Detailed Scoring Example

    ✅ Verification complete: Quality=8.50/10, Completion=92.0%
      🎯 basic_rules_score: 9.20/10
      🎯 conditional_operations_score: 8.10/10
      ⚫ advanced_processing_score: N/A (not applicable)
      🎯 verification_requirements_score: 8.70/10
      🎯 data_preservation_score: 9.50/10
      🎯 format_compliance_score: 8.90/10
    📈 Average applicable score: 8.88/10

Configuration

Programmatic Configuration

from modules import BenchmarkConfig, TransformationBenchmark

config = BenchmarkConfig(
    base_url="http://localhost:1234/v1",
    api_key="your-api-key",
    max_complexity=4,
    trials_per_complexity=3,
    content_types=["code", "text", "data"],
    topic="artificial intelligence",
    temperature=0.3,
    creative_temperature=0.7,
    verification_temperature=0.1,
    transform_temperature=0.3
)

benchmark = TransformationBenchmark(config)
summary = benchmark.run_benchmark()

Environment Variables

You can reference environment variables using the env: prefix in command-line arguments:

# Set environment variables
export OPENROUTER_API_KEY="sk-or-v1-your-key-here"
export OPENROUTER_BASE_URL="https://openrouter.ai/api/v1"
export OPENAI_API_KEY="sk-your-openai-key"

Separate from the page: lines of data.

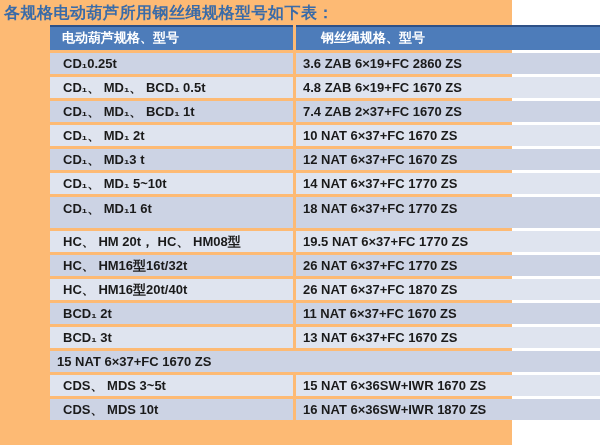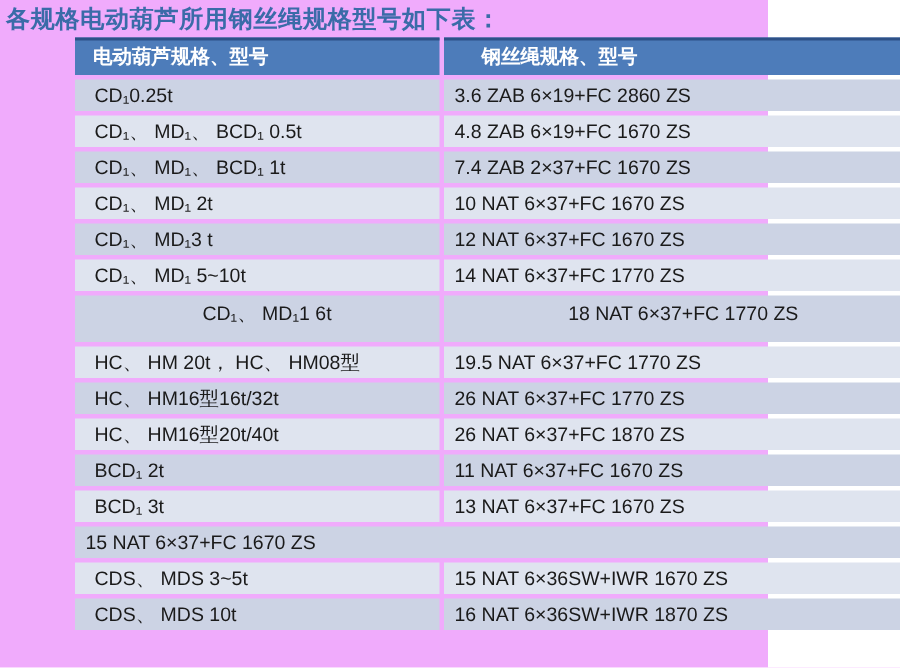"各规格电动葫芦所用钢丝绳规格型号如下表：" .page { background: #f0abfc -> #fdba74 }
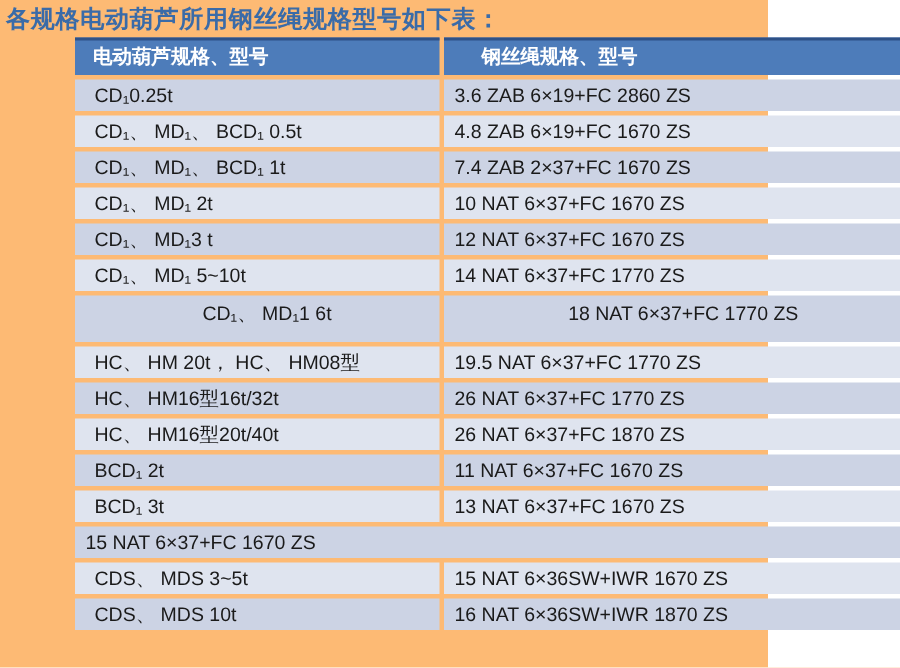"CD₁0.25t" .t-row .cell { font-weight: normal -> bold }
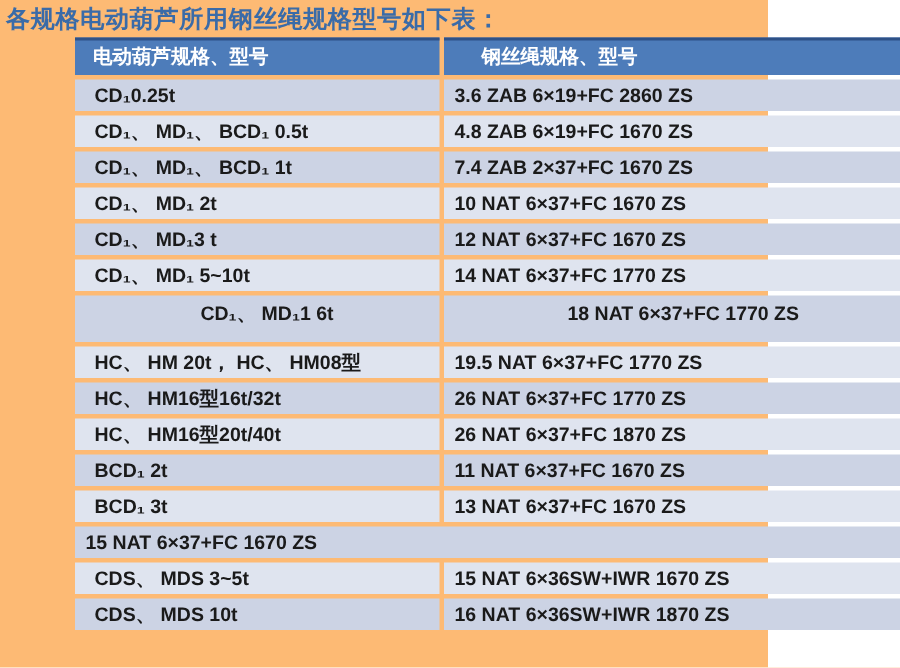"CD₁、 MD₁1 6t" .t-row.tall .cell { text-align: center -> none }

# Reference them with env: prefix
uv run main.py --api-key env:OPENROUTER_API_KEY --url env:OPENROUTER_BASE_URL --model "deepseek/deepseek-r1"
uv run main.py --api-key env:OPENAI_API_KEY --url "https://api.openai.com/v1" --model "gpt-4"

You can also use a .env file (automatically loaded):

# .env file
OPENROUTER_API_KEY=sk-or-v1-your-key-here
OPENROUTER_BASE_URL=https://openrouter.ai/api/v1
OPENAI_API_KEY=sk-your-openai-key

Supported environment variable formats:

--api-key env:OPENROUTER_API_KEY - Uses $OPENROUTER_API_KEY
--url env:OPENROUTER_BASE_URL - Uses $OPENROUTER_BASE_URL
--api-key env:OPENAI_API_KEY - Uses $OPENAI_API_KEY

Understanding Complexity Levels

Level	Description	Features
1	Basic formatting	Simple rules, basic transformations
2	Conditional logic	If/then operations, basic metadata
3	Advanced processing	Multiple conditions, generated IDs
4	Cross-references	Bidirectional links, validation
5	Full complexity	Security, optimization, multiple outputs

CLI Reference

% uv run main.py --help
usage: main.py [-h] [--interactive] [--quick] [--url URL] [--creative-url CREATIVE_URL] [--verification-url VERIFICATION_URL]
               [--transform-url TRANSFORM_URL] [--api-key API_KEY] [--model MODEL] [--creative-model CREATIVE_MODEL]
               [--verification-model VERIFICATION_MODEL] [--transform-model TRANSFORM_MODEL] [--complexity COMPLEXITY] 
               [--trials TRIALS] [--temperature TEMPERATURE] [--creative-temperature CREATIVE_TEMPERATURE] 
               [--verification-temperature VERIFICATION_TEMPERATURE] [--transform-temperature TRANSFORM_TEMPERATURE] 
               [--max-retries MAX_RETRIES] [--verification-attempts VERIFICATION_ATTEMPTS] 
               [--verification-aggregation {best,avg,worst}] [--content CONTENT] [--topic TOPIC] [--output OUTPUT] 
               [--log-file LOG_FILE] [--quiet]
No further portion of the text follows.